### Records to use
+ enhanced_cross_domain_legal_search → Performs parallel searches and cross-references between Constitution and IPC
* * *
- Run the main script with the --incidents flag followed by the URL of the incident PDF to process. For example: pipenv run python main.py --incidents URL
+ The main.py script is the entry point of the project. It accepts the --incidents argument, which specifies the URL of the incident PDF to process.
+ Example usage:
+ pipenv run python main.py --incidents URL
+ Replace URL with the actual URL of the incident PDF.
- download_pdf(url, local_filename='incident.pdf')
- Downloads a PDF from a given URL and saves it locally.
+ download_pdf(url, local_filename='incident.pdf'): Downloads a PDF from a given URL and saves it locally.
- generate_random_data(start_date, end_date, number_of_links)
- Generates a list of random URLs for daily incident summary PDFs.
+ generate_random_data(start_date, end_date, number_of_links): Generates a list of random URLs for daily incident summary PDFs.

### Activity
Copy out every line of the listing that includes the string "Downloads".

### Result
- Downloads a PDF from a given URL and saves it locally.
+ download_pdf(url, local_filename='incident.pdf'): Downloads a PDF from a given URL and saves it locally.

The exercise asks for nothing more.